Patient Testimonies | October 16, 2025
My name is Kelly, and I am the mother and now caregiver of my 23 year old son, Victor. Before he got sick, Victor was smart, funny, and determined. He loved coding and wanted to build video games. He was fascinated by the weather since kindergarten and would tell everyone about approaching storms all over the world. He enjoyed anime so much that he was teaching himself Japanese.
Victor was diagnosed with autism as a kid and the doctor told us he wouldn’t go to college because of it. He was wrong. Victor graduated high school with an advanced diploma and was studying computer programming in college, even achieving an academic award a few months before he became sick.
In December 2022, after a sinus infection, everything changed. Almost overnight, Victor began hallucinating, became confused, forgot basic skills, lost continence, had significant behavioral changes, and could barely speak. We were told he had a stroke and PANDAS, an autoimmune condition triggered by the sinus infection. A month later, these were deemed misdiagnoses as it was confirmed he actually had a brain lesion that had since resolved.

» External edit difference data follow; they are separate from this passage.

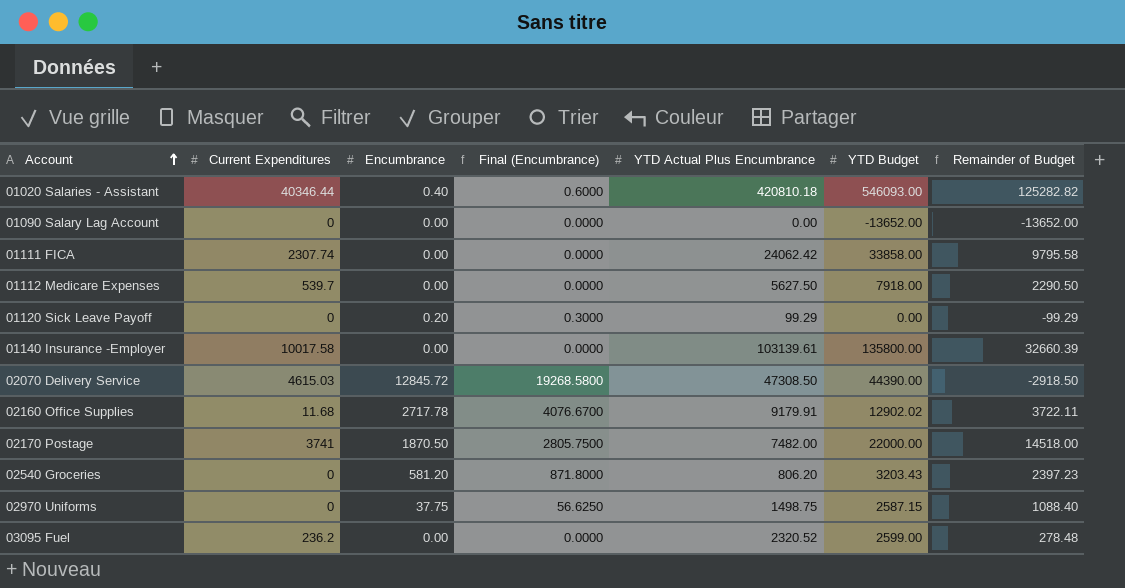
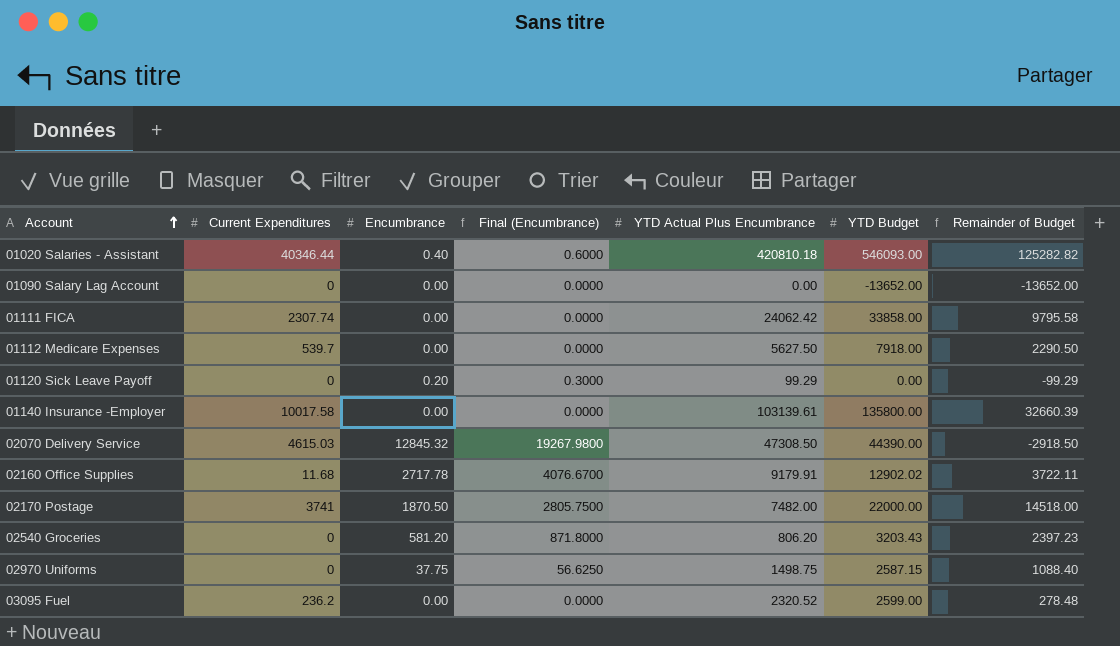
02070 Delivery Service | Encumbrance: 12845.72 -> 12845.32
02070 Delivery Service | Final (Encumbrance): 19268.5800 -> 19267.9800

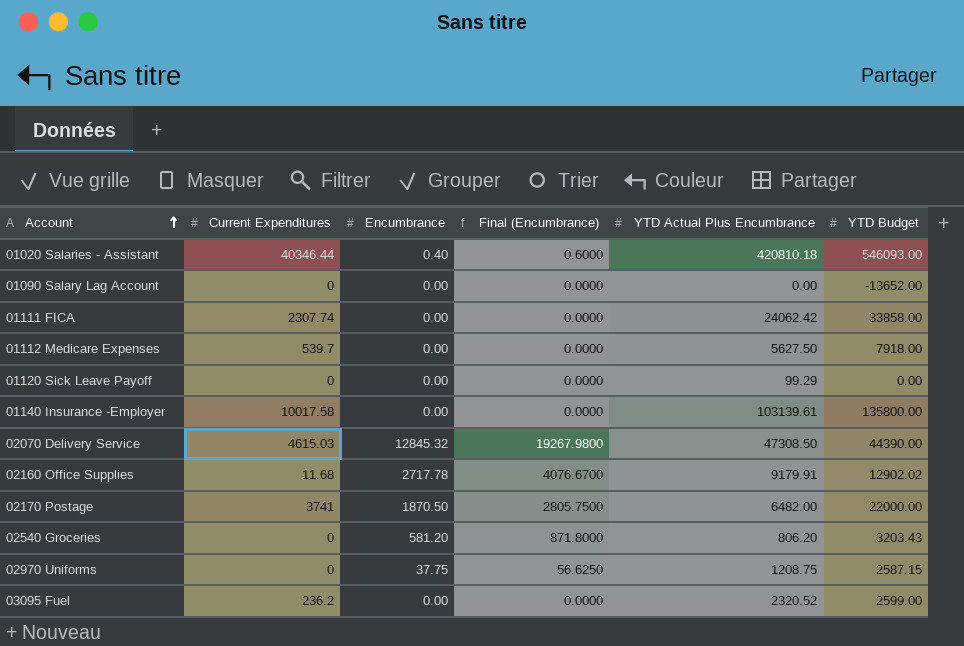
column Remainder of Budget | formula: [YTD Budget] - [YTD Actual Plus Encumbrance] -> none
01120 Sick Leave Payoff | Encumbrance: 0.20 -> 0.00
01120 Sick Leave Payoff | Final (Encumbrance): 0.3000 -> 0.0000
02170 Postage | YTD Actual Plus Encumbrance: 7482.00 -> 6482.00
02970 Uniforms | YTD Actual Plus Encumbrance: 1498.75 -> 1208.75

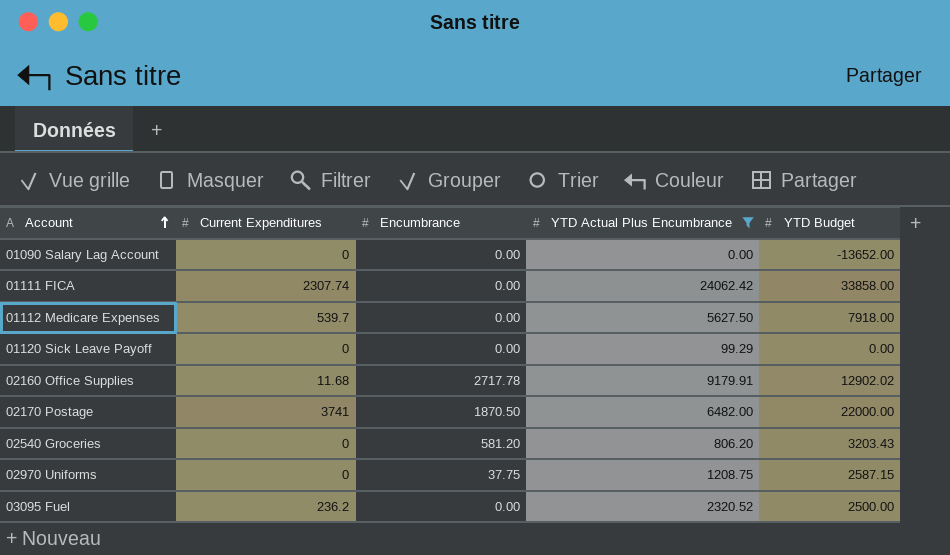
filter: none -> YTD Actual Plus Encumbrance <= 24062.42
column Final (Encumbrance) | formula: [Encumbrance] * 1.5 -> none
03095 Fuel | YTD Budget: 2599.00 -> 2500.00

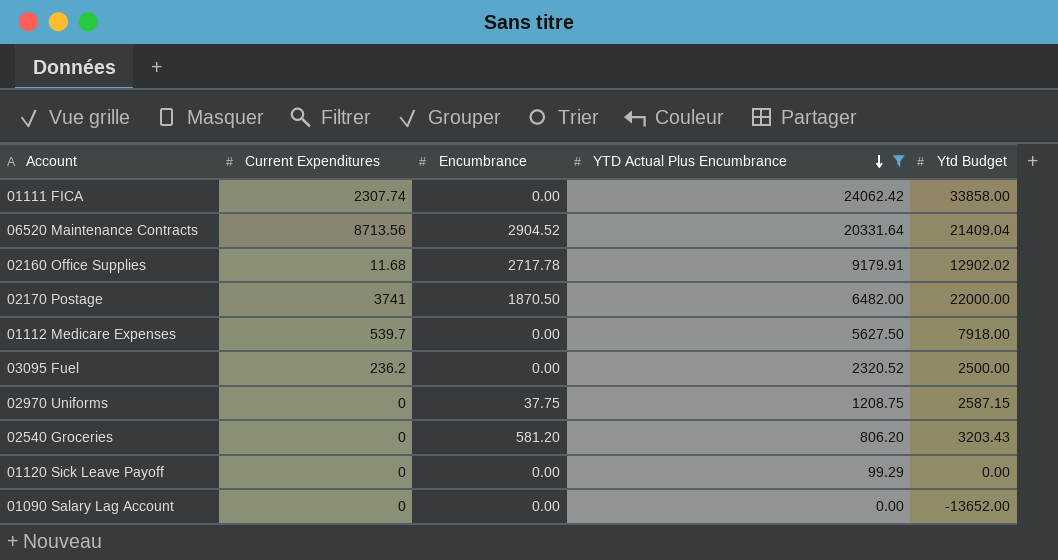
row order: Account ascending -> YTD Actual Plus Encumbrance descending
column name: YTD Budget -> Ytd Budget
row 06520 Maintenance Contracts: none -> 8713.56 | 2904.52 | 20331.64 | 21409.04

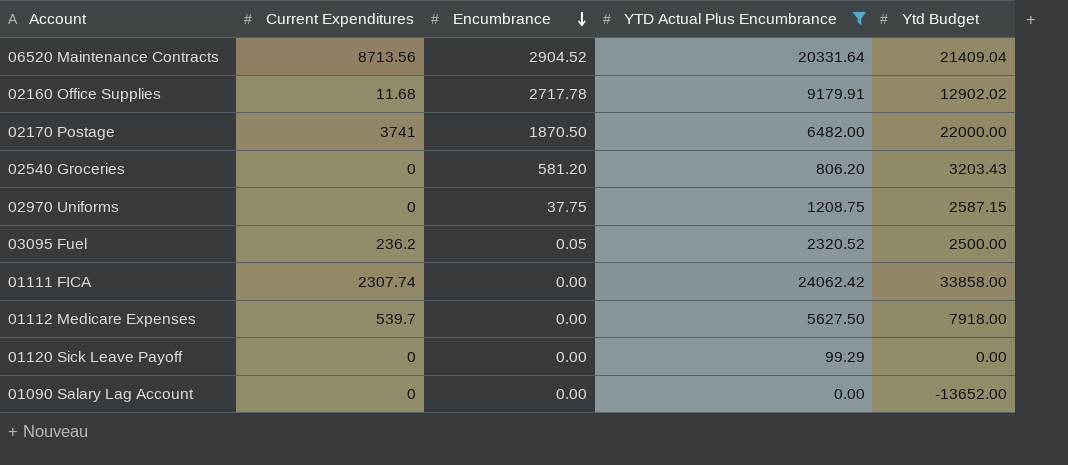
row order: YTD Actual Plus Encumbrance descending -> Encumbrance descending
03095 Fuel | Encumbrance: 0.00 -> 0.05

We were told he’d return to baseline in “weeks to months.” It’s now been almost three years, and Victor has been hospitalized more than two dozen times. Some of the wrong medications were near fatal. He endured misdiagnosis after misdiagnosis, before finally learning the truth: catatonia and 22q11.2 deletion syndrome, a rare genetic disorder.
We are now working with Dr. Robert Shprintzen, who has dedicated his life to this syndrome. He strongly recommended metyrosine for Victor because it targets the excess catecholamines driving his symptoms and no other alternatives address this root cause. However, insurance has denied it. Without insurance, 120 capsules cost $36,700 a month; far beyond our reach.
Without this medication, Victor will have no quality of life and may ultimately be forced into an institution, a devastating and preventable outcome. I work full-time from home while providing 24-hour care. He no longer recognizes parts of his own home or his own family. This illness has stolen his independence, his confidence, and the joy in his eyes. His other urgent health needs have been delayed for months. Being a caregiver is beyond stressful. I have to bathe him, feed him, and dress him.
I’ve contacted drug manufacturers, rare disease organizations, the Department of Medical Assistance, fought insurance denials, and reached out to Senators.
Metyrosine can treat the root cause of these symptoms. It could give Victor the chance to speak again, care for himself, and return to the passions he once loved. Instead, my son is left to suffer because of cost, policy gaps, and a system that fails rare disease patients.
It is unethical and inhuman to leave someone suffering when there is a medically sound treatment, supported by one of the leading experts in this condition, that could restore function and dignity.